これに対して、沖縄の市民有志から「米軍への思いやり予算を凍結し、被災地対策に充てることを求める要請」と題する署名運動が提起された。そのなかでは「東日本大震災の復興資金(放射能汚染処理費はふくまず)は25兆円をくだらないと試算され」ていることを指摘した上で、「この事態に対し『おもいやり予算』を凍結し、国家予算を大幅に組み替えて被災地の支援・復興、原発災害の収束に向けて国の持てる総力捧げるべきではありませんか。このタイミングでの『多額の思いやり予算支出決定』は、米国の名誉を損ねます。……困窮する日本へ、アメリカの真の『良き隣人政策』が今こそ必要です」とある。

真の「トモダチ」なら、困窮時にカネをふんだくるようなことはすまい。ここに現在の日米安保体制=「日米同盟」の実態が象徴的に露わになっているのである。

(6)国策に翻弄されつづけてきた「東北」と「沖縄」からみた「トモダチ作戦」

この小論を締めくくるにあたって「河北新報」(東北地方のブロック紙)6月11日の社説「東日本大震災 被災3ヵ月/東北の位置付け変え自立を」の要旨を紹介しておきたい。

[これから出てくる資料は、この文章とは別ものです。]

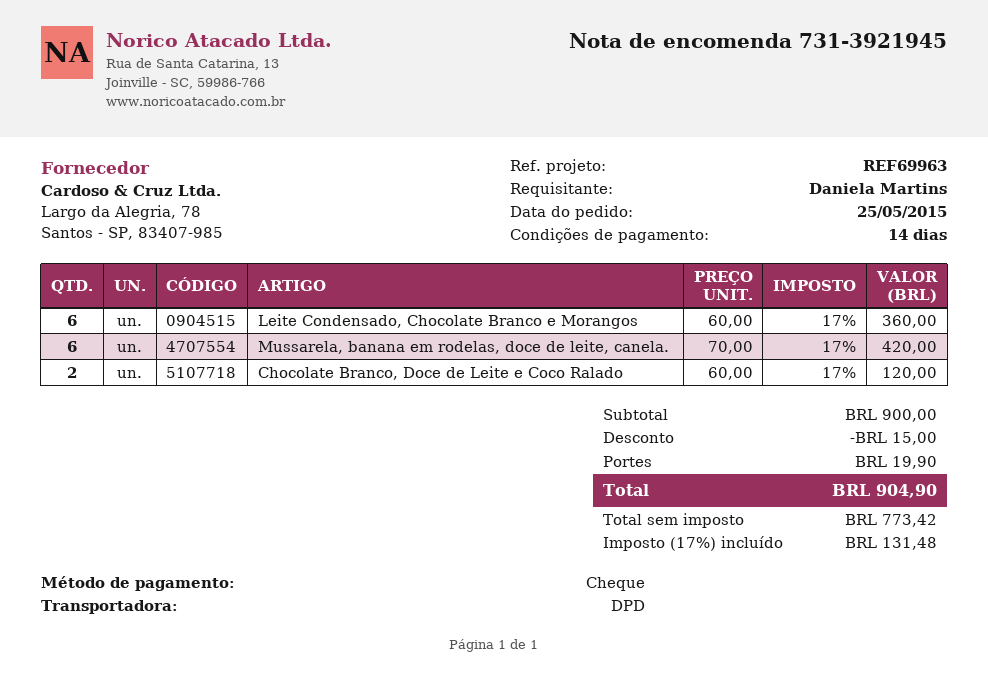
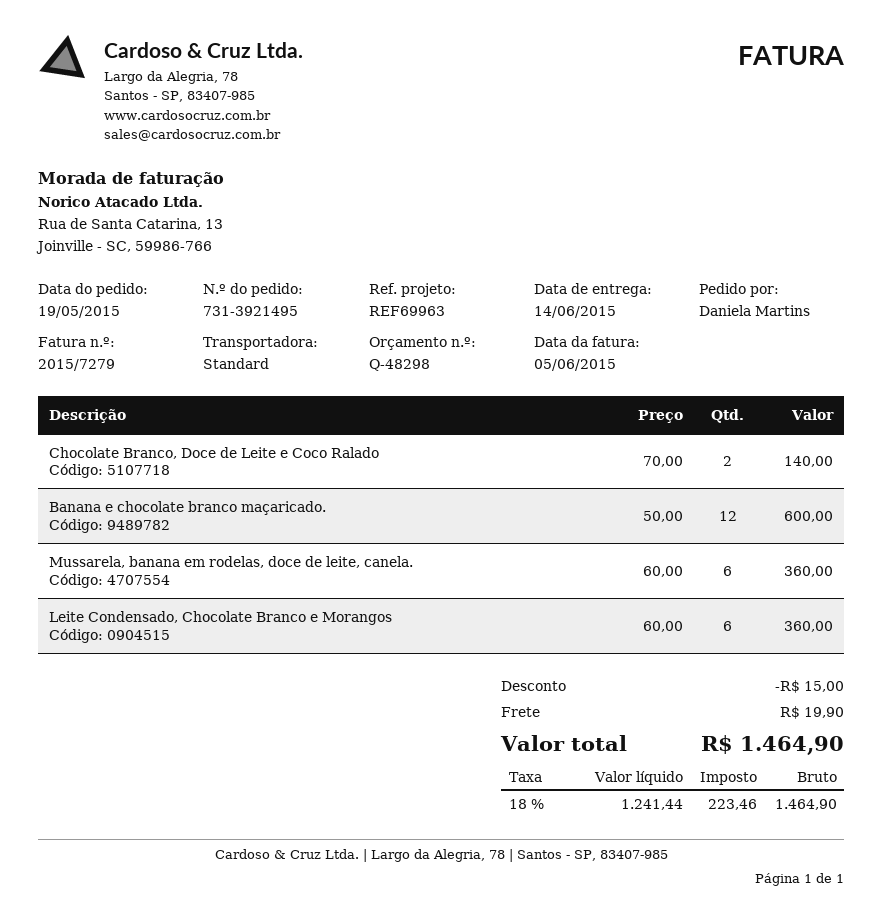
order number: 731-3921945 -> 731-3921495
order date: 2015-05-25 -> 2015-05-19
shipping method: DPD -> standard
Mussarela, banana em rodelas, doce de leite, canela.: 6 x 70.00 = 420.00 -> 6 x 60.00 = 360.00
Chocolate Branco, Doce de Leite e Coco Ralado: 2 x 60.00 = 120.00 -> 2 x 70.00 = 140.00
Banana e chocolate branco maçaricado.: none -> 12 x 50.00 = 600.00
net: 773.42 -> 1241.44
tax: 17% = 131.48 -> 18% = 223.46
total: 904.90 -> 1464.90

「中心に居ると、周縁が見えない。国を治める者にとって地方は政策遂行のための客体であり、地元の意向はしばしば無視される」。「大震災から3カ月、おぼろげながら見えてきたことがある。東北は国策に翻弄(ほんろう)されている。過去も現在も望まない役割を背負わされ、日本を下支えしてきた。震災は国土構造のゆがみを白日の下にさらした。日本の中の東北の位置付けを変えずして、本格的な復旧・復興などあり得ない。東北の自立を主張すべき時だ」。

「仙台から南へ約1800キロ。在日米軍基地の七五%が集中する沖縄で、こんな声を聞いた。『今こそ沖縄から被災地支援を』。米軍普天間飛行場(宜野湾市)の移設先として日米両政府が想定する名護市辺野古地区。海上ヘリ基地建設に反対する人たちが5月初めから、『米軍への思いやり予算を凍結し、被災地支援に充てよ』と、署名活動を始めた。米軍駐留経費の負担について今後、日本側が五年間にわたり現行水準(2010年度1881億円)を維持するという協定案が成立したのは3月31日のこと。同じ額を被災者支援に回せば、50万人に毎月5万円を3年間支給できると反対協の人たちは訴える」。

「片や文字通り基地を提供することで日本の安全保障を支え、こなた電気や食糧、人材を首都圏に供給する『基地』として。沖縄と東北が戦後、たどった道は酷似している。震災発生から3日後、沖縄の地元紙・琉球新報は河北新報の社説を引用しながら『共助の精神は、独り東北地方だけのものではないはずだ』と訴えた。沖縄が東北の窮状に共感するのは単なる偶然ではあるまい」。

「平和を望むが、基地は要らない。電気は欲しいが、原発は来てほしくない。『人ごとの論理』とは自己中心と同義語である。地元にもたらされる公共事業と雇用、わずかばかりの補助金がそうした矛盾を覆い隠し、都市と地方を分断してきた。一向に動かない基地問題にいら立ち、沖縄では『差別』と捉える見方が広がっている。地方を踏み台にした国の繁栄など私たちは望まない。物言わぬ東北から物言う東北へ。大震災からの復興を歴史の転換点としたい」。

これが「トモダチ作戦」の対象となった東北地方のブロック紙の「社説」である。